Items listed in a dataset
▼

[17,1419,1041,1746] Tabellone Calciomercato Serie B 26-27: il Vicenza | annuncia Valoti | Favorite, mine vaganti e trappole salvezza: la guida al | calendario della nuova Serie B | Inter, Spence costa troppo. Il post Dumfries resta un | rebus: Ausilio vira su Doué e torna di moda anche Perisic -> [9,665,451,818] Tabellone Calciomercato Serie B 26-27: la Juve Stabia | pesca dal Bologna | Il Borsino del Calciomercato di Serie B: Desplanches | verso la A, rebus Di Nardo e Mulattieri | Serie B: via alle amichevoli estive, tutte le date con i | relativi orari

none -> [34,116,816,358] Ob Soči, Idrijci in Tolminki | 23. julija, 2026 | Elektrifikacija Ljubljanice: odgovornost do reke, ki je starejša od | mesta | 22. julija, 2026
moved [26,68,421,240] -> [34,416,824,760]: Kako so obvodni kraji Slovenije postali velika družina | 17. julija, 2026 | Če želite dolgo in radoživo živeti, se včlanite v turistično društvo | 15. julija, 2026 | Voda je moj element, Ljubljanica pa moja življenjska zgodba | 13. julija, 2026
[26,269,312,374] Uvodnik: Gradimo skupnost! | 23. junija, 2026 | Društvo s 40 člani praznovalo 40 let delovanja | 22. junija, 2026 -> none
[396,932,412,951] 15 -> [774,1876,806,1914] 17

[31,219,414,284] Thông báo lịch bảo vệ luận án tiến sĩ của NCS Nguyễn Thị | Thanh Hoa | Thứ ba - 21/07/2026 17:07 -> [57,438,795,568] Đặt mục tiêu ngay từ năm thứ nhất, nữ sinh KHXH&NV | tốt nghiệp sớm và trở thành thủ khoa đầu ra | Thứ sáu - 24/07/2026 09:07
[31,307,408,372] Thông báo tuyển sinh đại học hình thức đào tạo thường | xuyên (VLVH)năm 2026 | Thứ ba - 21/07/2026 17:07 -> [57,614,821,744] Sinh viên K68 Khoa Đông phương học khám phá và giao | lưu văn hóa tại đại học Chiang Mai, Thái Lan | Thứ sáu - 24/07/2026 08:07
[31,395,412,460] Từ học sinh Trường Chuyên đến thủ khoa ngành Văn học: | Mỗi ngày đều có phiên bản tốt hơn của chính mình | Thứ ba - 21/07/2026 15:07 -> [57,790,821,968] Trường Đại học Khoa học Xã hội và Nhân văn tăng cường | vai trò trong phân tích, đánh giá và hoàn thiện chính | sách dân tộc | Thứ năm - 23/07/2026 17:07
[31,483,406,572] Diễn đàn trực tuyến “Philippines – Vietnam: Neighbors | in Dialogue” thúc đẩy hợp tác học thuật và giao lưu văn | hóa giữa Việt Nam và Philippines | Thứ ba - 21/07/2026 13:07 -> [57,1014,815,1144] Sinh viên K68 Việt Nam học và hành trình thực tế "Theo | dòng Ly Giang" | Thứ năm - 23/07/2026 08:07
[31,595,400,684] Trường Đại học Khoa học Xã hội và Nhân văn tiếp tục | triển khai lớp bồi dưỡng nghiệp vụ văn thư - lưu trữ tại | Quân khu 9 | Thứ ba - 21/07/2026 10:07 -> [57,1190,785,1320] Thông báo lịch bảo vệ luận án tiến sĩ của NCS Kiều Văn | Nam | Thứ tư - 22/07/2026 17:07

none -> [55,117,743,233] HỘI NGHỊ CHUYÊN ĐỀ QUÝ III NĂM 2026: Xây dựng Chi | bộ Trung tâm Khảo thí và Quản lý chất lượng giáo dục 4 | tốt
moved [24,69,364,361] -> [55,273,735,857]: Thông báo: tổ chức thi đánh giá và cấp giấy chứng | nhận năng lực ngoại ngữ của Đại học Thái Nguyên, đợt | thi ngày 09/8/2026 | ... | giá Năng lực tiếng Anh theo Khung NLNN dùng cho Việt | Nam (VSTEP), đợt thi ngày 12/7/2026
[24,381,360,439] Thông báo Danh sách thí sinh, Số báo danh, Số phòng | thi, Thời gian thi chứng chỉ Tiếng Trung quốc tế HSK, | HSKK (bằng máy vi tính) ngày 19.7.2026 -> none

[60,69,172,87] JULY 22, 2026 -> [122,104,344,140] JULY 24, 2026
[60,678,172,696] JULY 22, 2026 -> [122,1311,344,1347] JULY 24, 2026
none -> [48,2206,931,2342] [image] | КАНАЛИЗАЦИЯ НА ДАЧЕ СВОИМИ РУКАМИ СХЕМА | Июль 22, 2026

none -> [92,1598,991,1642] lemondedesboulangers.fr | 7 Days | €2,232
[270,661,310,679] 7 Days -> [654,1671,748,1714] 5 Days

▲

Work request
Write the data above out again in full, exactly.

Exercise result
[17,1419,1041,1746] Tabellone Calciomercato Serie B 26-27: il Vicenza | annuncia Valoti | Favorite, mine vaganti e trappole salvezza: la guida al | calendario della nuova Serie B | Inter, Spence costa troppo. Il post Dumfries resta un | rebus: Ausilio vira su Doué e torna di moda anche Perisic -> [9,665,451,818] Tabellone Calciomercato Serie B 26-27: la Juve Stabia | pesca dal Bologna | Il Borsino del Calciomercato di Serie B: Desplanches | verso la A, rebus Di Nardo e Mulattieri | Serie B: via alle amichevoli estive, tutte le date con i | relativi orari

none -> [34,116,816,358] Ob Soči, Idrijci in Tolminki | 23. julija, 2026 | Elektrifikacija Ljubljanice: odgovornost do reke, ki je starejša od | mesta | 22. julija, 2026
moved [26,68,421,240] -> [34,416,824,760]: Kako so obvodni kraji Slovenije postali velika družina | 17. julija, 2026 | Če želite dolgo in radoživo živeti, se včlanite v turistično društvo | 15. julija, 2026 | Voda je moj element, Ljubljanica pa moja življenjska zgodba | 13. julija, 2026
[26,269,312,374] Uvodnik: Gradimo skupnost! | 23. junija, 2026 | Društvo s 40 člani praznovalo 40 let delovanja | 22. junija, 2026 -> none
[396,932,412,951] 15 -> [774,1876,806,1914] 17

[31,219,414,284] Thông báo lịch bảo vệ luận án tiến sĩ của NCS Nguyễn Thị | Thanh Hoa | Thứ ba - 21/07/2026 17:07 -> [57,438,795,568] Đặt mục tiêu ngay từ năm thứ nhất, nữ sinh KHXH&NV | tốt nghiệp sớm và trở thành thủ khoa đầu ra | Thứ sáu - 24/07/2026 09:07
[31,307,408,372] Thông báo tuyển sinh đại học hình thức đào tạo thường | xuyên (VLVH)năm 2026 | Thứ ba - 21/07/2026 17:07 -> [57,614,821,744] Sinh viên K68 Khoa Đông phương học khám phá và giao | lưu văn hóa tại đại học Chiang Mai, Thái Lan | Thứ sáu - 24/07/2026 08:07
[31,395,412,460] Từ học sinh Trường Chuyên đến thủ khoa ngành Văn học: | Mỗi ngày đều có phiên bản tốt hơn của chính mình | Thứ ba - 21/07/2026 15:07 -> [57,790,821,968] Trường Đại học Khoa học Xã hội và Nhân văn tăng cường | vai trò trong phân tích, đánh giá và hoàn thiện chính | sách dân tộc | Thứ năm - 23/07/2026 17:07
[31,483,406,572] Diễn đàn trực tuyến “Philippines – Vietnam: Neighbors | in Dialogue” thúc đẩy hợp tác học thuật và giao lưu văn | hóa giữa Việt Nam và Philippines | Thứ ba - 21/07/2026 13:07 -> [57,1014,815,1144] Sinh viên K68 Việt Nam học và hành trình thực tế "Theo | dòng Ly Giang" | Thứ năm - 23/07/2026 08:07
[31,595,400,684] Trường Đại học Khoa học Xã hội và Nhân văn tiếp tục | triển khai lớp bồi dưỡng nghiệp vụ văn thư - lưu trữ tại | Quân khu 9 | Thứ ba - 21/07/2026 10:07 -> [57,1190,785,1320] Thông báo lịch bảo vệ luận án tiến sĩ của NCS Kiều Văn | Nam | Thứ tư - 22/07/2026 17:07

none -> [55,117,743,233] HỘI NGHỊ CHUYÊN ĐỀ QUÝ III NĂM 2026: Xây dựng Chi | bộ Trung tâm Khảo thí và Quản lý chất lượng giáo dục 4 | tốt
moved [24,69,364,361] -> [55,273,735,857]: Thông báo: tổ chức thi đánh giá và cấp giấy chứng | nhận năng lực ngoại ngữ của Đại học Thái Nguyên, đợt | thi ngày 09/8/2026 | ... | giá Năng lực tiếng Anh theo Khung NLNN dùng cho Việt | Nam (VSTEP), đợt thi ngày 12/7/2026
[24,381,360,439] Thông báo Danh sách thí sinh, Số báo danh, Số phòng | thi, Thời gian thi chứng chỉ Tiếng Trung quốc tế HSK, | HSKK (bằng máy vi tính) ngày 19.7.2026 -> none

[60,69,172,87] JULY 22, 2026 -> [122,104,344,140] JULY 24, 2026
[60,678,172,696] JULY 22, 2026 -> [122,1311,344,1347] JULY 24, 2026
none -> [48,2206,931,2342] [image] | КАНАЛИЗАЦИЯ НА ДАЧЕ СВОИМИ РУКАМИ СХЕМА | Июль 22, 2026

none -> [92,1598,991,1642] lemondedesboulangers.fr | 7 Days | €2,232
[270,661,310,679] 7 Days -> [654,1671,748,1714] 5 Days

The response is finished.